Leaving out the pictures, transcribe all of the records faithfully.
════════════════════
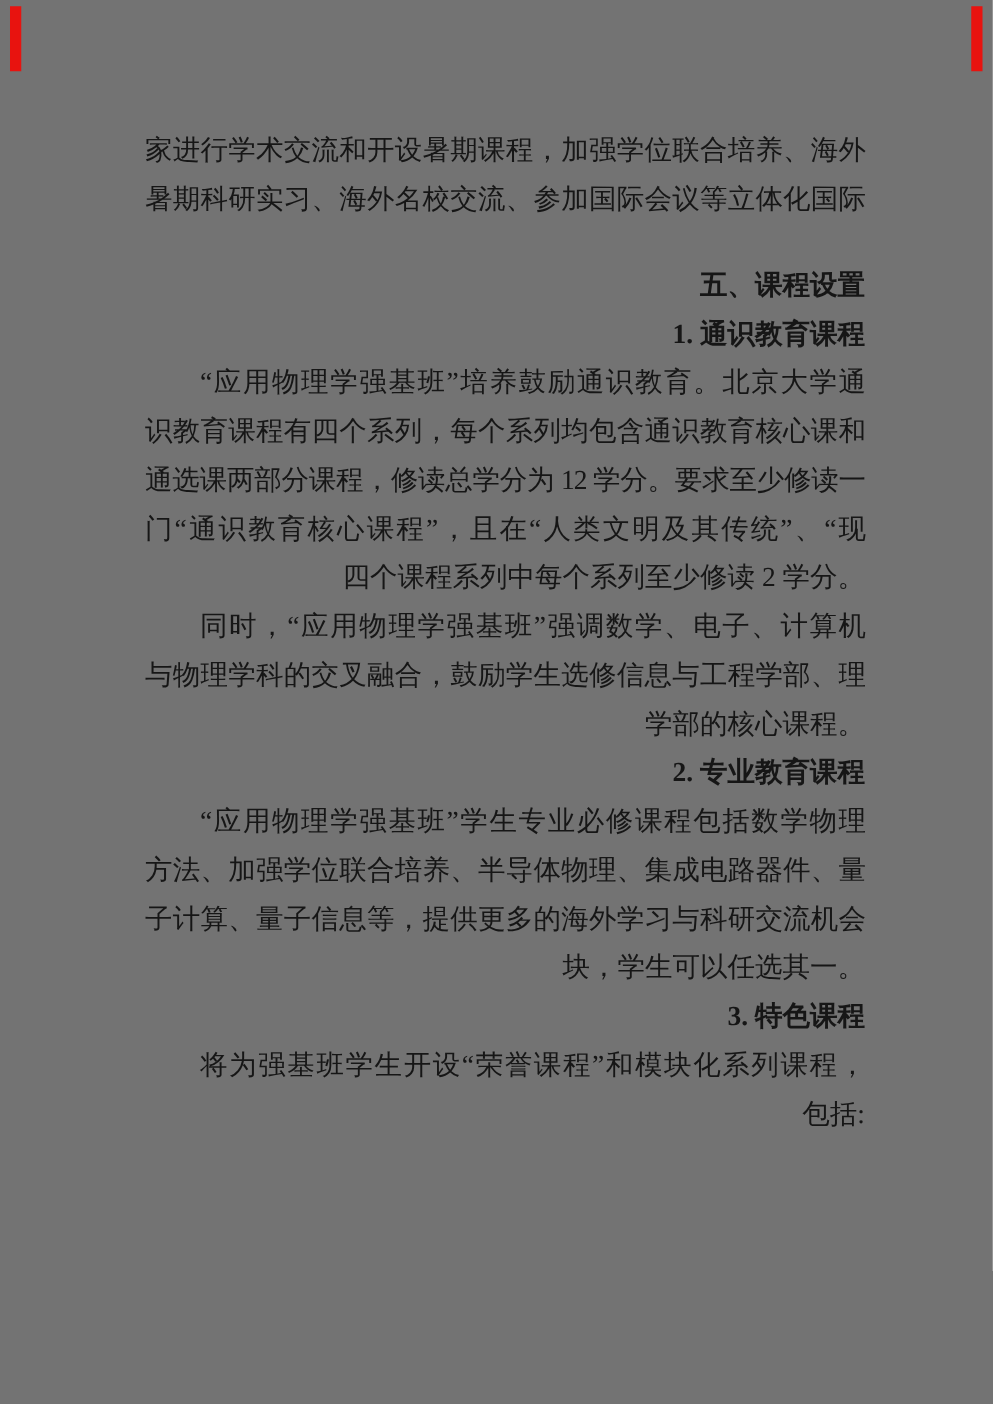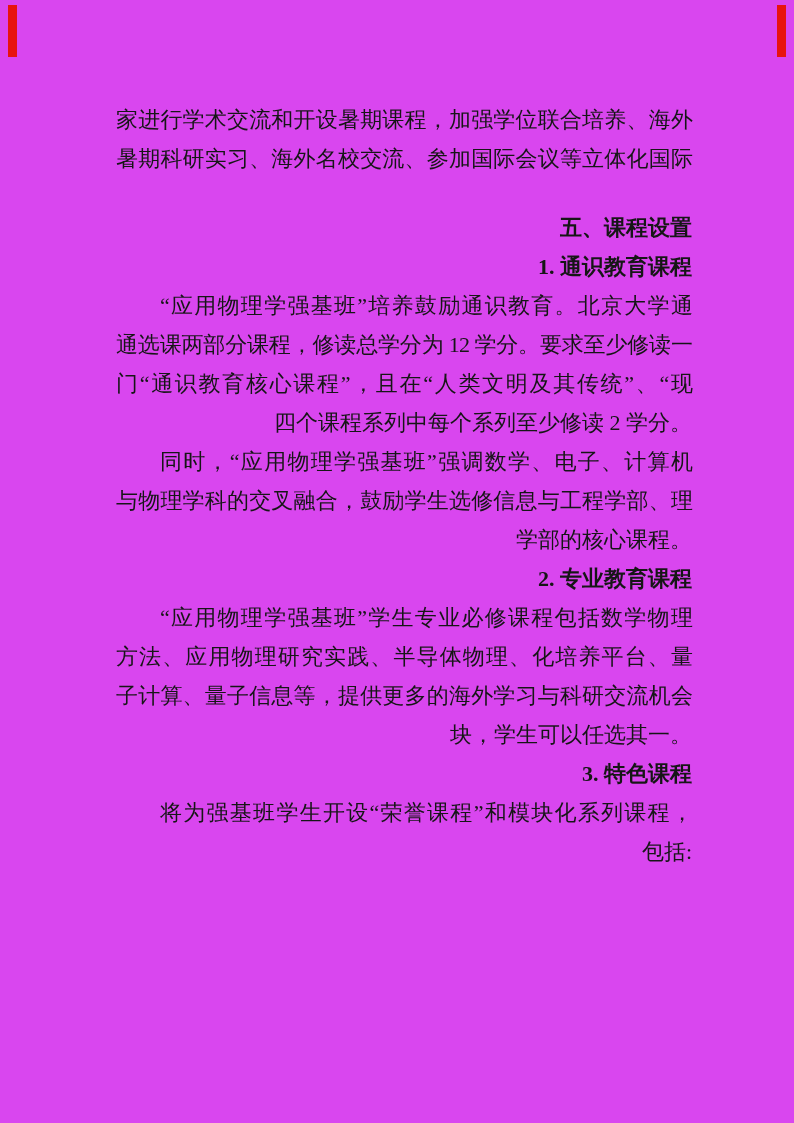--- a/index.html
+++ b/index.html
@@ -6,21 +6,21 @@
   body {
     width: 794px; height: 1123px;
     background: #ffffff;
     position: relative;
     overflow: hidden;
     font-family: "Liberation Serif", "DejaVu Serif", serif;
     color: #161616;
   }
   .page {
     position: absolute; inset: 0;
-    background: #d946ef;
+    background: #737373;
     text-decoration: underline;
   }
   .red-mark {
     position: absolute;
     top: 5px;
     width: 9px; height: 52px;
   }
   .red-mark.left  { left: 8px; }
   .red-mark.right { left: 777px; }
   .text-column {
@@ -70,35 +70,36 @@
       </div>
       <div class="spacer" style="height: 30px;"></div>
       <div class="block heading">
         <div class="line ind">五、课程设置</div>
       </div>
       <div class="block heading">
         <div class="line ind">1. 通识教育课程</div>
       </div>
       <div class="block paragraph">
         <div class="line full ind">“应用物理学强基班”培养鼓励通识教育。北京大学通</div>
+        <div class="line full">识教育课程有四个系列，每个系列均包含通识教育核心课和</div>
         <div class="line full">通选课两部分课程，修读总学分为 12 学分。要求至少修读一</div>
         <div class="line full">门“通识教育核心课程”，且在“人类文明及其传统”、“现</div>
         <div class="line">四个课程系列中每个系列至少修读 2 学分。</div>
       </div>
       <div class="block paragraph">
         <div class="line full ind">同时，“应用物理学强基班”强调数学、电子、计算机</div>
         <div class="line full">与物理学科的交叉融合，鼓励学生选修信息与工程学部、理</div>
         <div class="line">学部的核心课程。</div>
       </div>
       <div class="block heading">
         <div class="line ind">2. 专业教育课程</div>
       </div>
       <div class="block paragraph">
         <div class="line full ind">“应用物理学强基班”学生专业必修课程包括数学物理</div>
-        <div class="line full">方法、应用物理研究实践、半导体物理、化培养平台、量</div>
+        <div class="line full">方法、加强学位联合培养、半导体物理、集成电路器件、量</div>
         <div class="line full">子计算、量子信息等，提供更多的海外学习与科研交流机会</div>
         <div class="line">块，学生可以任选其一。</div>
       </div>
       <div class="block heading">
         <div class="line ind">3. 特色课程</div>
       </div>
       <div class="block paragraph">
         <div class="line full ind">将为强基班学生开设“荣誉课程”和模块化系列课程，</div>
         <div class="line">包括:</div>
       </div>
════════════════════
> **Answer**:
--- a/index.html
+++ b/index.html
@@ -6,21 +6,21 @@
   body {
     width: 794px; height: 1123px;
     background: #ffffff;
     position: relative;
     overflow: hidden;
     font-family: "Liberation Serif", "DejaVu Serif", serif;
     color: #161616;
   }
   .page {
     position: absolute; inset: 0;
-    background: #d946ef;
+    background: #737373;
     text-decoration: underline;
   }
   .red-mark {
     position: absolute;
     top: 5px;
     width: 9px; height: 52px;
   }
   .red-mark.left  { left: 8px; }
   .red-mark.right { left: 777px; }
   .text-column {
@@ -70,35 +70,36 @@
       </div>
       <div class="spacer" style="height: 30px;"></div>
       <div class="block heading">
         <div class="line ind">五、课程设置</div>
       </div>
       <div class="block heading">
         <div class="line ind">1. 通识教育课程</div>
       </div>
       <div class="block paragraph">
         <div class="line full ind">“应用物理学强基班”培养鼓励通识教育。北京大学通</div>
+        <div class="line full">识教育课程有四个系列，每个系列均包含通识教育核心课和</div>
         <div class="line full">通选课两部分课程，修读总学分为 12 学分。要求至少修读一</div>
         <div class="line full">门“通识教育核心课程”，且在“人类文明及其传统”、“现</div>
         <div class="line">四个课程系列中每个系列至少修读 2 学分。</div>
       </div>
       <div class="block paragraph">
         <div class="line full ind">同时，“应用物理学强基班”强调数学、电子、计算机</div>
         <div class="line full">与物理学科的交叉融合，鼓励学生选修信息与工程学部、理</div>
         <div class="line">学部的核心课程。</div>
       </div>
       <div class="block heading">
         <div class="line ind">2. 专业教育课程</div>
       </div>
       <div class="block paragraph">
         <div class="line full ind">“应用物理学强基班”学生专业必修课程包括数学物理</div>
-        <div class="line full">方法、应用物理研究实践、半导体物理、化培养平台、量</div>
+        <div class="line full">方法、加强学位联合培养、半导体物理、集成电路器件、量</div>
         <div class="line full">子计算、量子信息等，提供更多的海外学习与科研交流机会</div>
         <div class="line">块，学生可以任选其一。</div>
       </div>
       <div class="block heading">
         <div class="line ind">3. 特色课程</div>
       </div>
       <div class="block paragraph">
         <div class="line full ind">将为强基班学生开设“荣誉课程”和模块化系列课程，</div>
         <div class="line">包括:</div>
       </div>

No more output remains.